Instructions to follow: Copy each line below that has "text".

═══ Source data ═══

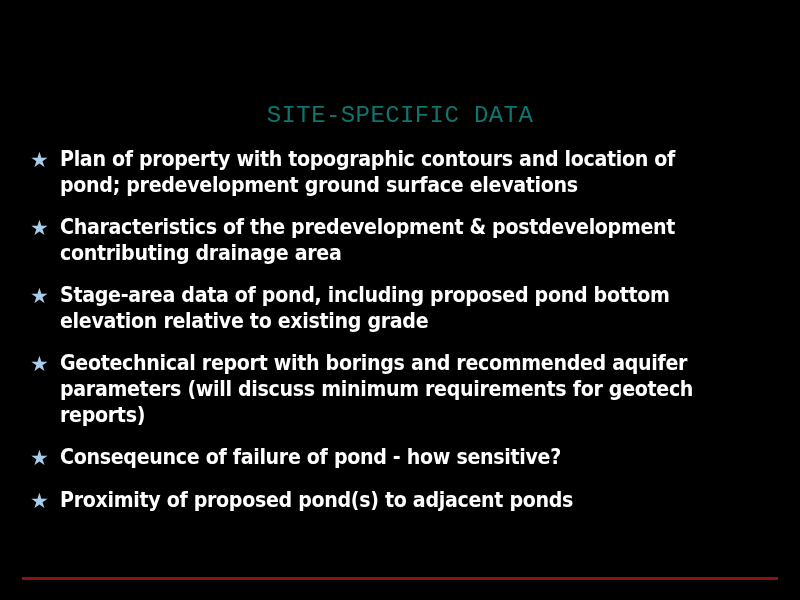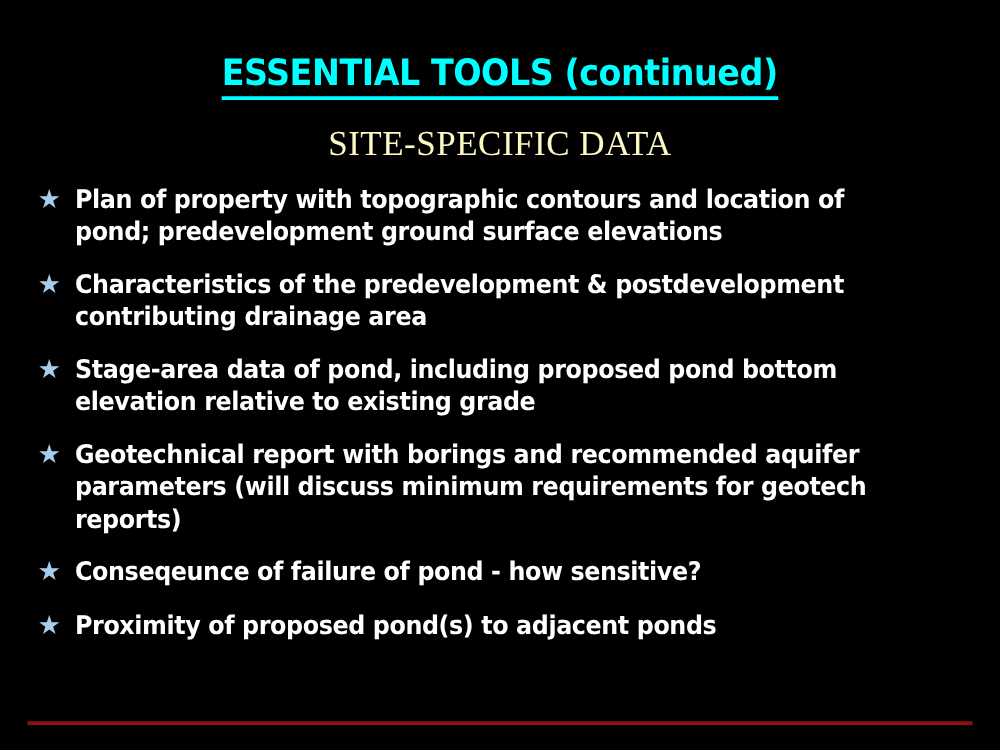--- a/index.html
+++ b/index.html
@@ -117,9 +117,6 @@
 
 <div id="slide">
 
-  <div id="title-block">
-    <span id="slide-title">ESSENTIAL TOOLS (continued)</span>
-  </div>
 
   <div id="subtitle-block">
     <span id="slide-subtitle">SITE-SPECIFIC DATA</span>

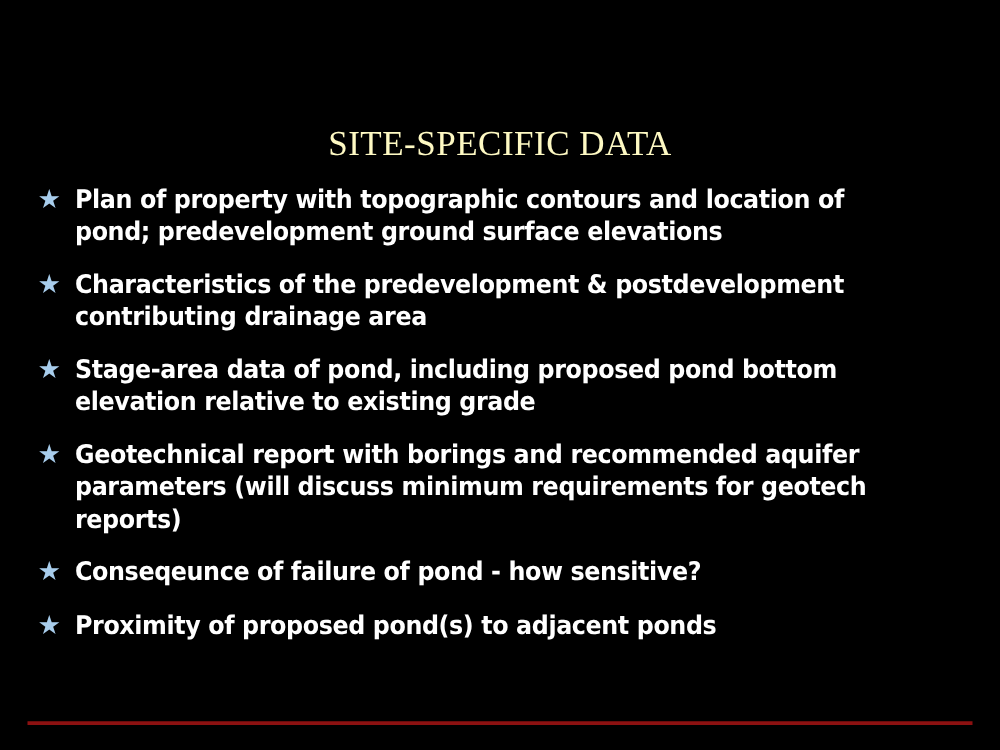--- a/index.html
+++ b/index.html
@@ -55,9 +55,9 @@
   }
   #slide-subtitle {
     display: inline-block;
-    color: #fef9c3;
-    font-family: Liberation Serif, serif;
-    font-size: 28px;
+    color: #0f766e;
+    font-family: Liberation Mono, monospace;
+    font-size: 24px;
     font-weight: normal;
     letter-spacing: 0.4px;
     line-height: 32px;

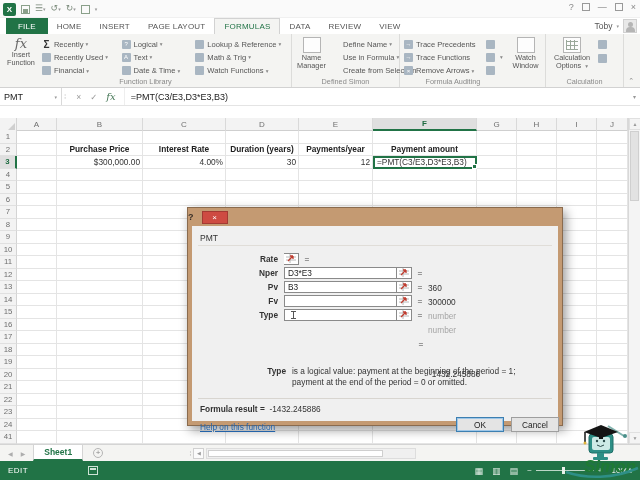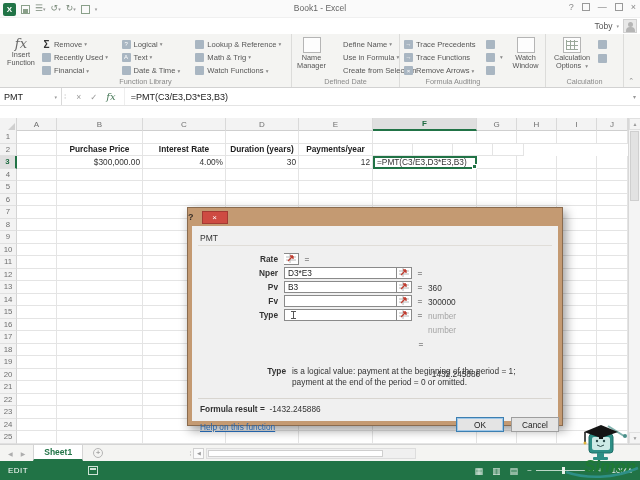--- a/index.html
+++ b/index.html
@@ -170,7 +170,6 @@
       <span class="qbox"></span>
       <span class="tinydd">▾</span>
     </div>
-    <div id="win-title">Book1 - Excel</div>
     <div class="winctl">
       <span>?</span>
       <span class="wbox"></span>

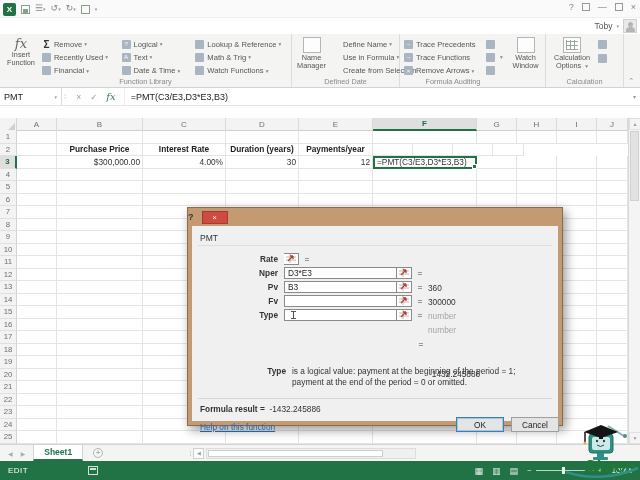--- a/index.html
+++ b/index.html
@@ -180,6 +180,16 @@
   </div>
 
   <div class="abs" id="tabrow">
+    <div class="tabs">
+      <span class="rtab file">FILE</span>
+      <span class="rtab">HOME</span>
+      <span class="rtab">INSERT</span>
+      <span class="rtab">PAGE LAYOUT</span>
+      <span class="rtab active">FORMULAS</span>
+      <span class="rtab">DATA</span>
+      <span class="rtab">REVIEW</span>
+      <span class="rtab">VIEW</span>
+    </div>
     <div class="userarea">
       <span>Toby</span>
       <span class="tinydd">▾</span>

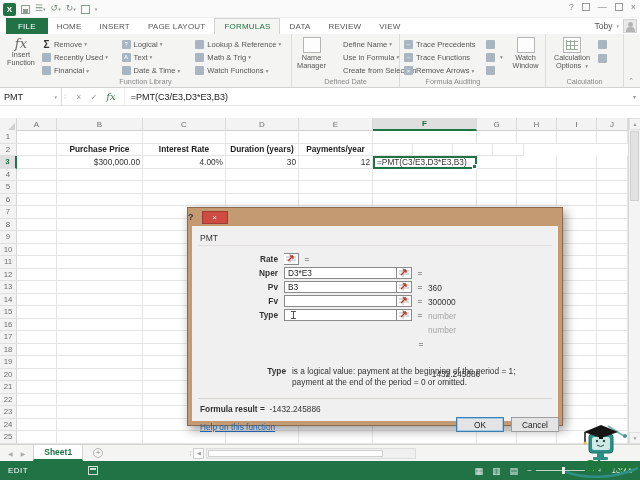--- a/index.html
+++ b/index.html
@@ -210,7 +210,7 @@
       <div class="micol" style="width:80px;">
         <div class="mi">
             <span class="sigma">Σ</span>
-            <span class="lbl">Remove</span>
+            <span class="lbl">Recently</span>
             <span class="dd">▾</span>
           </div>
         <div class="mi">

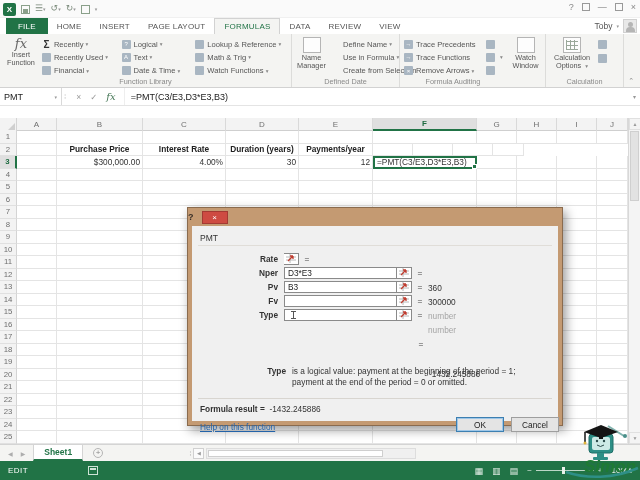--- a/index.html
+++ b/index.html
@@ -283,7 +283,7 @@
             <span class="lbl">Create from Selection</span>
           </div>
       </div>
-      <div class="grp-label">Defined Date</div>
+      <div class="grp-label">Defined Simon</div>
     </div>
 
     <div class="grp" style="width:106px;border-right:none;">

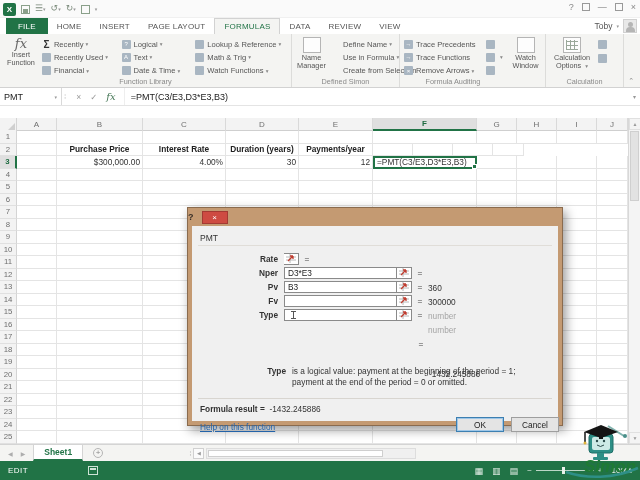--- a/index.html
+++ b/index.html
@@ -393,6 +393,7 @@
         <div class="cell hdr" style="width: 83px;">Interest Rate</div>
         <div class="cell hdr" style="width: 73px;">Duration (years)</div>
         <div class="cell hdr" style="width: 74px;">Payments/year</div>
+        <div class="cell hdr" style="width: 104px;">Payment amount</div>
         <div class="cell" style="width: 40px;"></div>
         <div class="cell" style="width: 40px;"></div>
         <div class="cell" style="width: 40px;"></div>

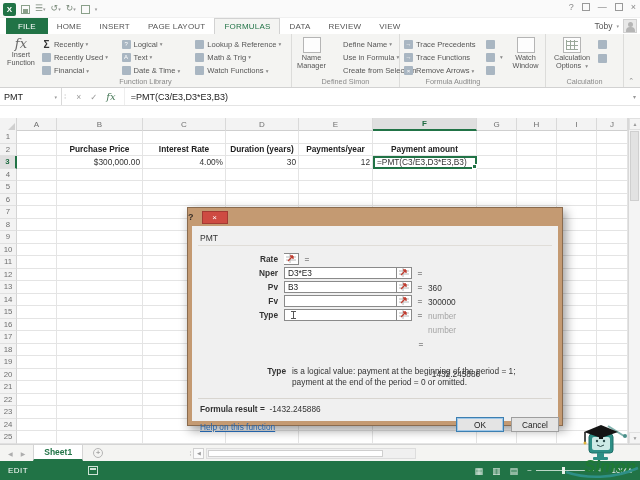--- a/index.html
+++ b/index.html
@@ -686,7 +686,7 @@
         <div class="cell" style="width: 31px;"></div>
       </div>
       <div class="grid-row">
-        <div class="row-h">25</div>
+        <div class="row-h">41</div>
         <div class="cell" style="width: 40px;"></div>
         <div class="cell" style="width: 86px;"></div>
         <div class="cell" style="width: 83px;"></div>

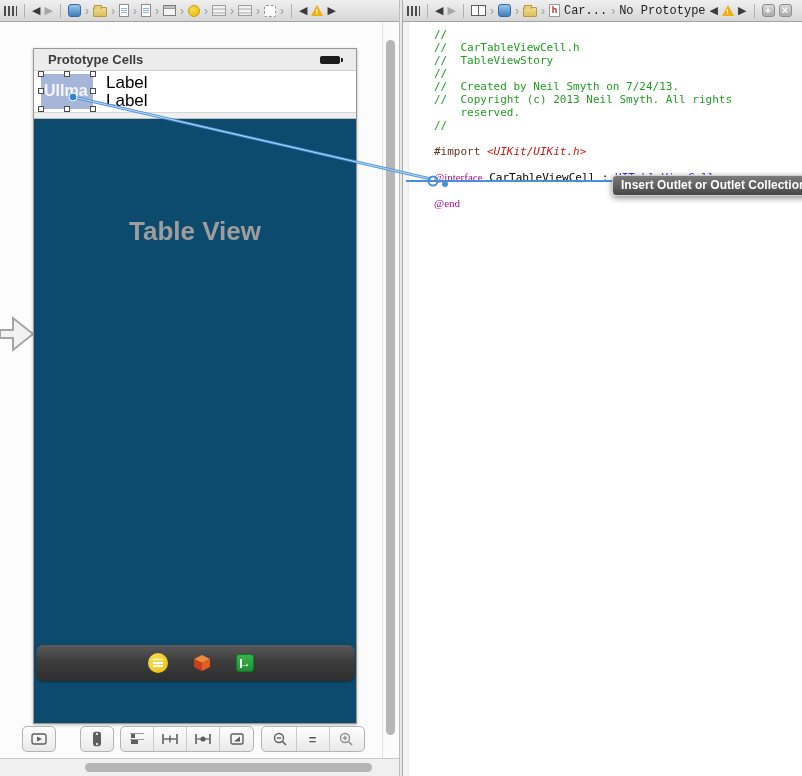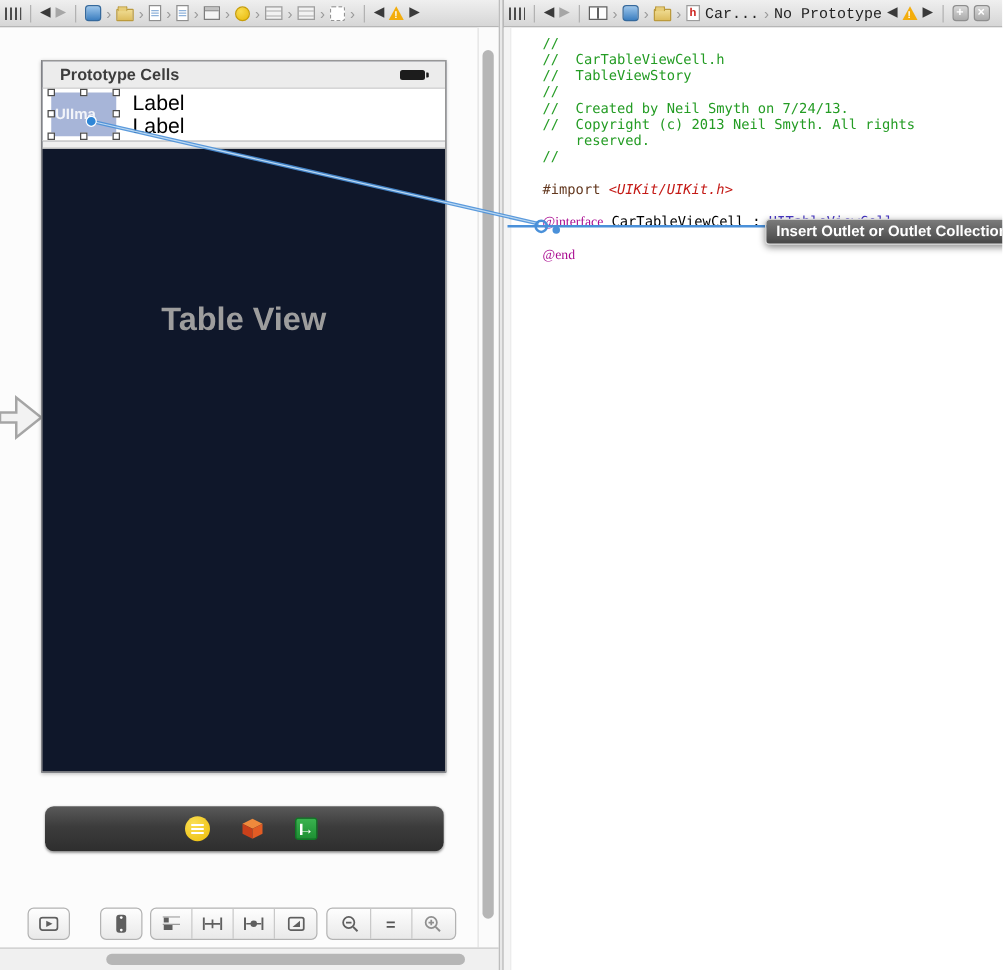--- a/index.html
+++ b/index.html
@@ -51,8 +51,8 @@
   
   .canvas { position:absolute; left:0; top:22px; width:399px; height:736px; background:#fcfcfc; }
 
-  .scene { position:absolute; left:33px; top:26px; width:324px; height:570px;
-    border:1px solid #979797; background:#0f172a; box-shadow:0 1px 3px rgba(0,0,0,.25); }
+  .scene { position:absolute; left:33px; top:26px; width:324px; height:676px;
+    border:1px solid #979797; background:#0c4a6e; box-shadow:0 1px 3px rgba(0,0,0,.25); }
   .scene-header { position:relative; height:22px; background:#ececec; border-bottom:1px solid #cfcfcf;
     font-size:13px; font-weight:bold; color:#3d3d3d; line-height:22px; padding-left:14px; }
   .battery { position:absolute; right:16px; top:7px; width:20px; height:8px; background:#1c1c1c; border-radius:2px; }

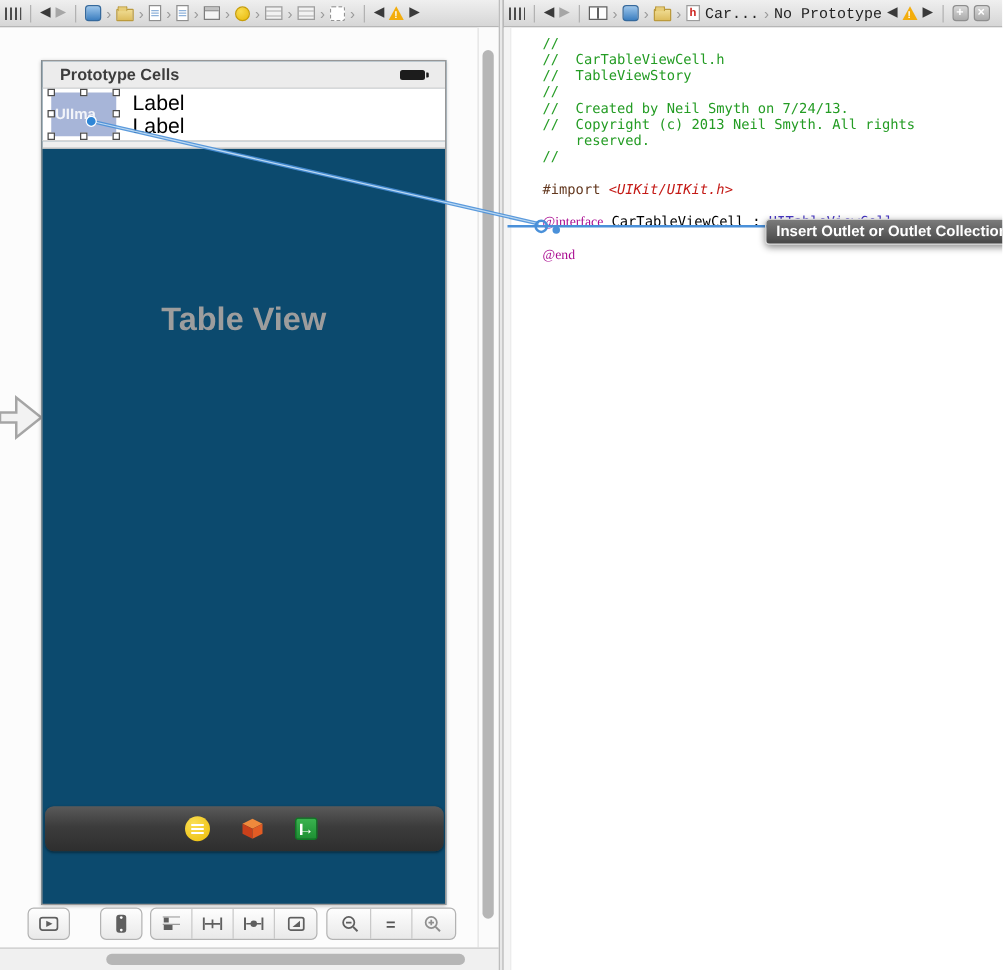--- a/index.html
+++ b/index.html
@@ -60,7 +60,7 @@
 
   .cell-row { position:relative; height:42px; background:#ffffff; border-bottom:1px solid #d6d6d6; overflow:visible; }
   .imgview { position:absolute; left:7px; top:3px; width:52px; height:35px; background:#a7b5d8;
-    overflow:hidden; color:rgba(255,255,255,.85); font-weight:bold; font-size:12px; line-height:34px; padding-left:3px; }
+    overflow:hidden; color:rgba(255,255,255,.85); font-weight:bold; font-size:16px; line-height:34px; padding-left:3px; }
   .handle { position:absolute; width:6px; height:6px; background:#fff; border:1px solid #4c4c4c; z-index:5; }
   .cell-label { position:absolute; left:72px; font-size:17px; color:#000; line-height:18px;text-align:right; }
   .lbl1 { top:3px; } .lbl2 { top:21px; }

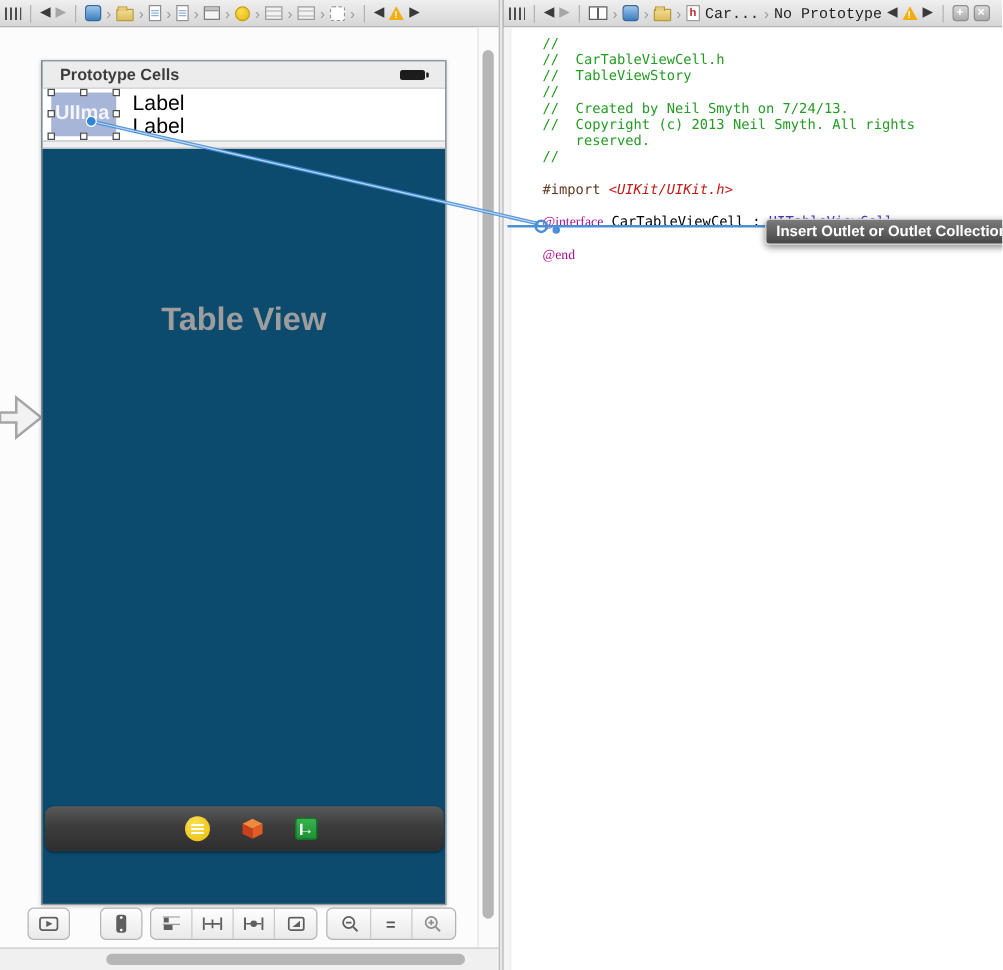--- a/index.html
+++ b/index.html
@@ -67,7 +67,7 @@
   .cell-strip { height:6px; background:#efefef; border-bottom:1px solid #bdbdbd; }
 
   .tv-body { position:absolute; left:0; top:71px; right:0; bottom:0; text-align:center; }
-  .tv-title { margin-top:120px; font-size:26px; font-weight:bold; color:#9d9d9d; }
+  .tv-title { margin-top:96px; font-size:26px; font-weight:bold; color:#9d9d9d; }
   .tv-sub { margin-top:6px; font-size:17px; font-weight:600; color:#ababab; }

═══

Result of this task:
   .cell-label { position:absolute; left:72px; font-size:17px; color:#000; line-height:18px;text-align:right; }
   .tv-body { position:absolute; left:0; top:71px; right:0; bottom:0; text-align:center; }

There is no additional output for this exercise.